Try it
From the data, return each line holding the word "none".

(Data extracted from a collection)
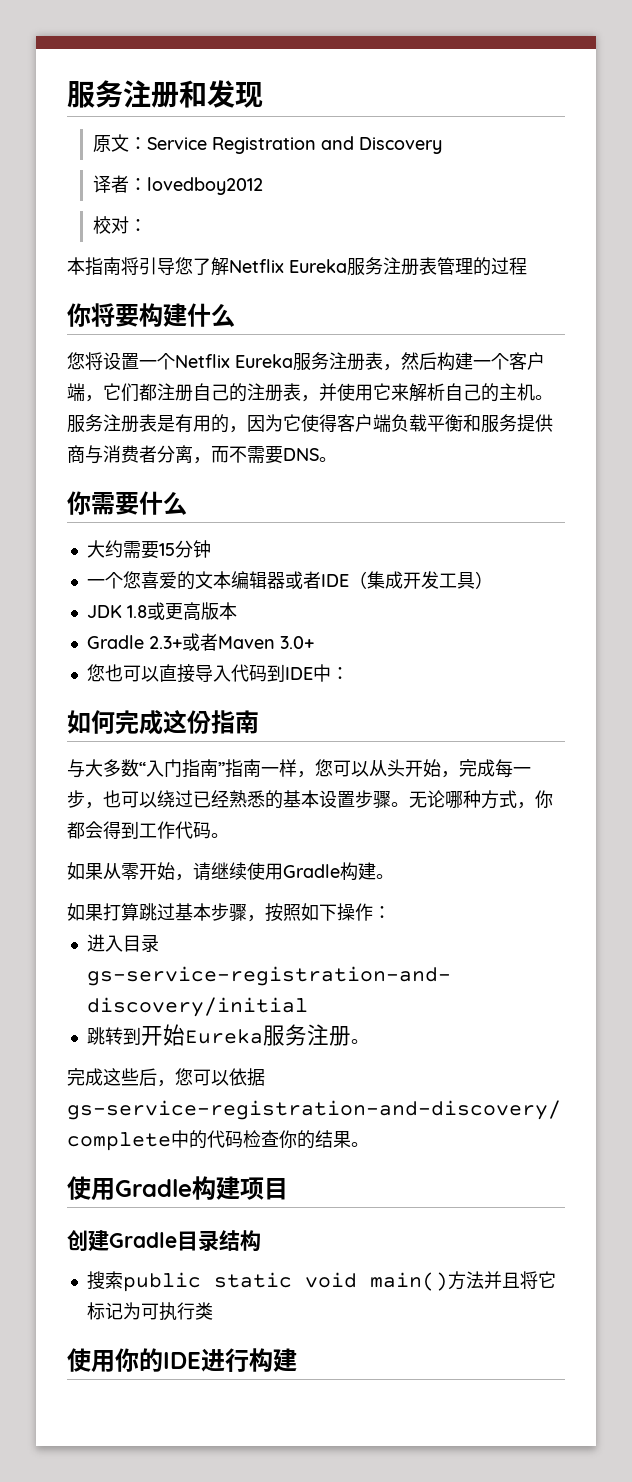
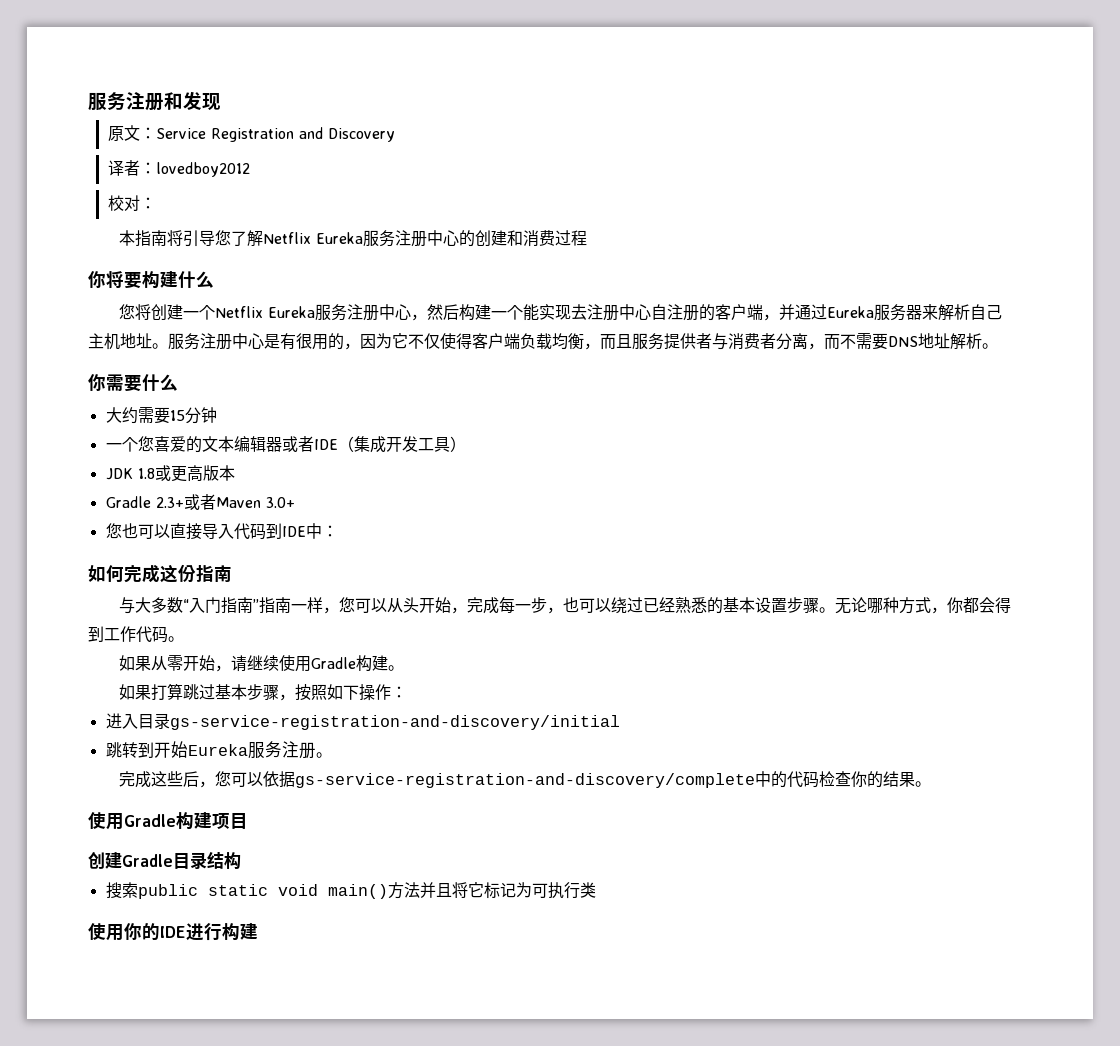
[419,257,491,276] 表管理的 -> [427,230,556,247] 中心的创建和消费
[103,352,139,370] 设置 -> [151,304,184,321] 创建
[365,352,383,370] 表 -> [379,304,412,320] 中心
[509,352,545,370] [67,383,391,402] 客户端，它们都注册自己的注册表，并使用它 -> [523,304,923,321] 能实现去注册中心自注册的客户端，并通过Eureka服务器
[481,383,535,402] 的主机 -> [88,333,152,350] 主机地址
[139,414,193,433] 表是有 -> [232,333,312,350] 中心是有很
(301, 422) none -> [408,333,440,349] 不仅
[427,414,481,432] 平衡和 -> [552,333,632,350] 均衡，而且
[67,445,85,463] 商 -> [696,333,712,349] 者
(319, 454) none -> [918,333,982,350] 地址解析

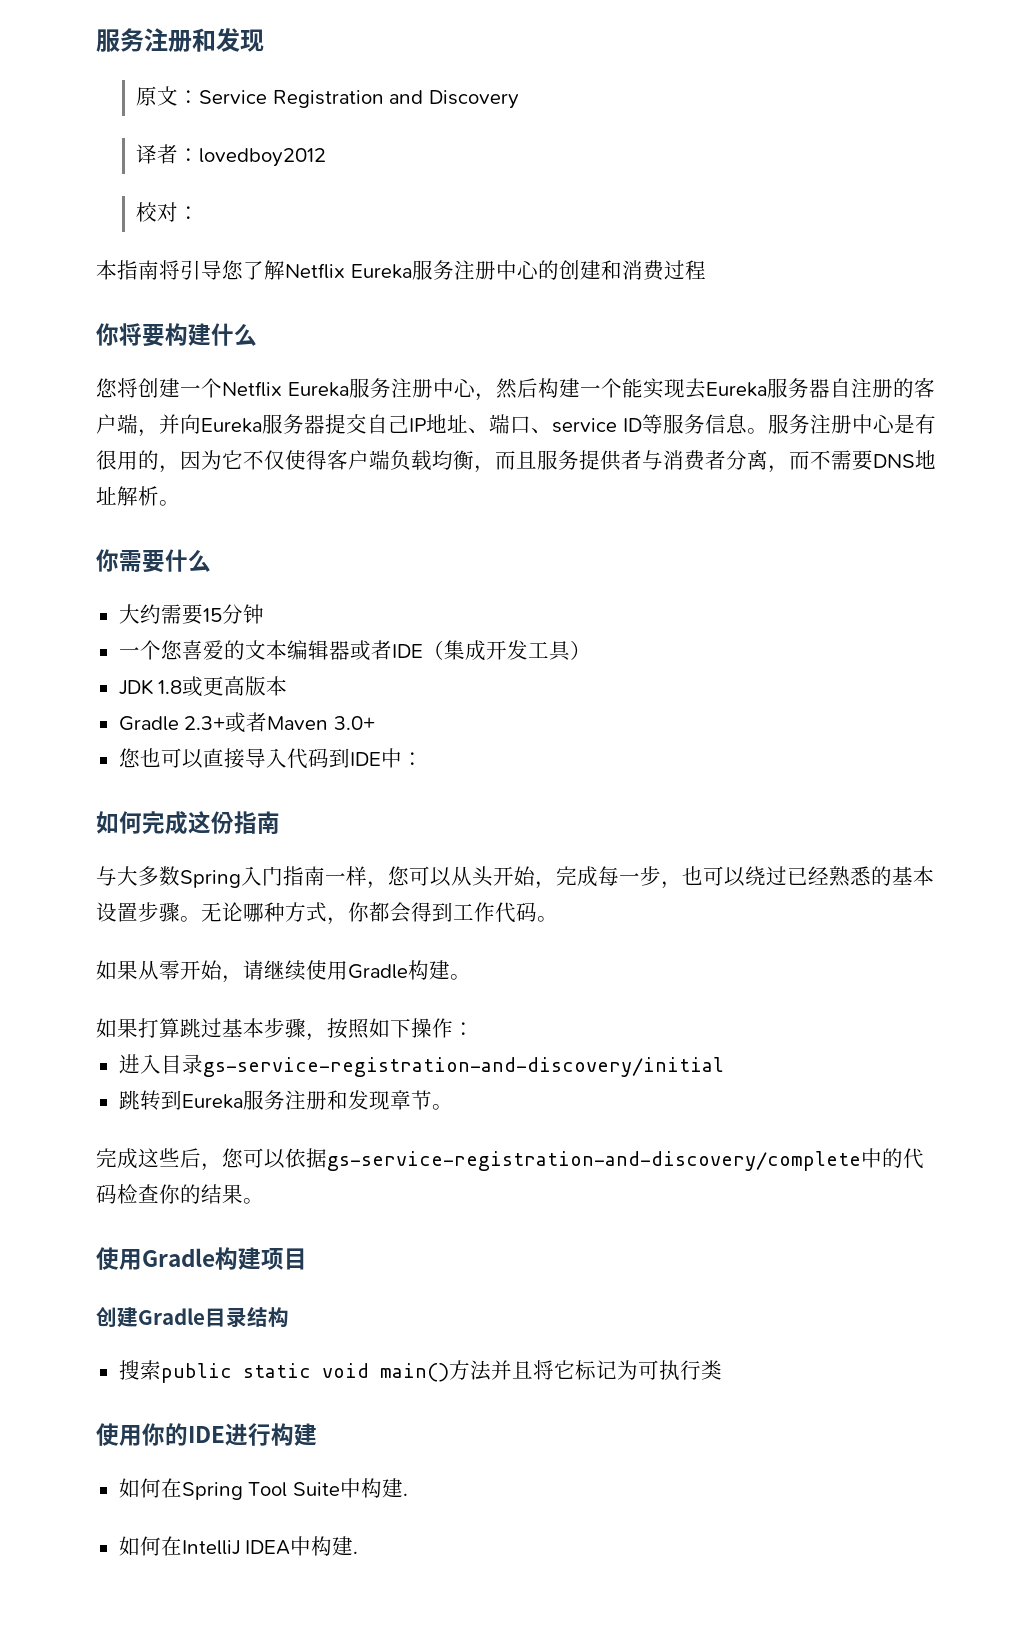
[587,304,652,321] 注册中心 -> [705,378,830,398] Eureka服务器
[795,304,1003,321] [88,333,152,350] 通过Eureka服务器来解析自己主机地址 -> [180,414,747,434] 向Eureka服务器提交自己IP地址、端口、service ID等服务信息
[183,599,190,611] “ -> [180,870,241,888] Spring
[253,597,292,614] ”指南 -> (325, 876) none
[153,741,316,759] 开始Eureka服务注册 -> [181,1090,432,1110] Eureka服务注册和发现章节
(258, 931) none -> [118,1478,408,1500] [118,1536,359,1556] // 如何在Spring Tool Suite中构建. // 如何在IntelliJ IDEA中构建.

Answer to this exercise
(301, 422) none -> [408,333,440,349] 不仅
(319, 454) none -> [918,333,982,350] 地址解析
[253,597,292,614] ”指南 -> (325, 876) none
(258, 931) none -> [118,1478,408,1500] [118,1536,359,1556] // 如何在Spring Tool Suite中构建. // 如何在IntelliJ IDEA中构建.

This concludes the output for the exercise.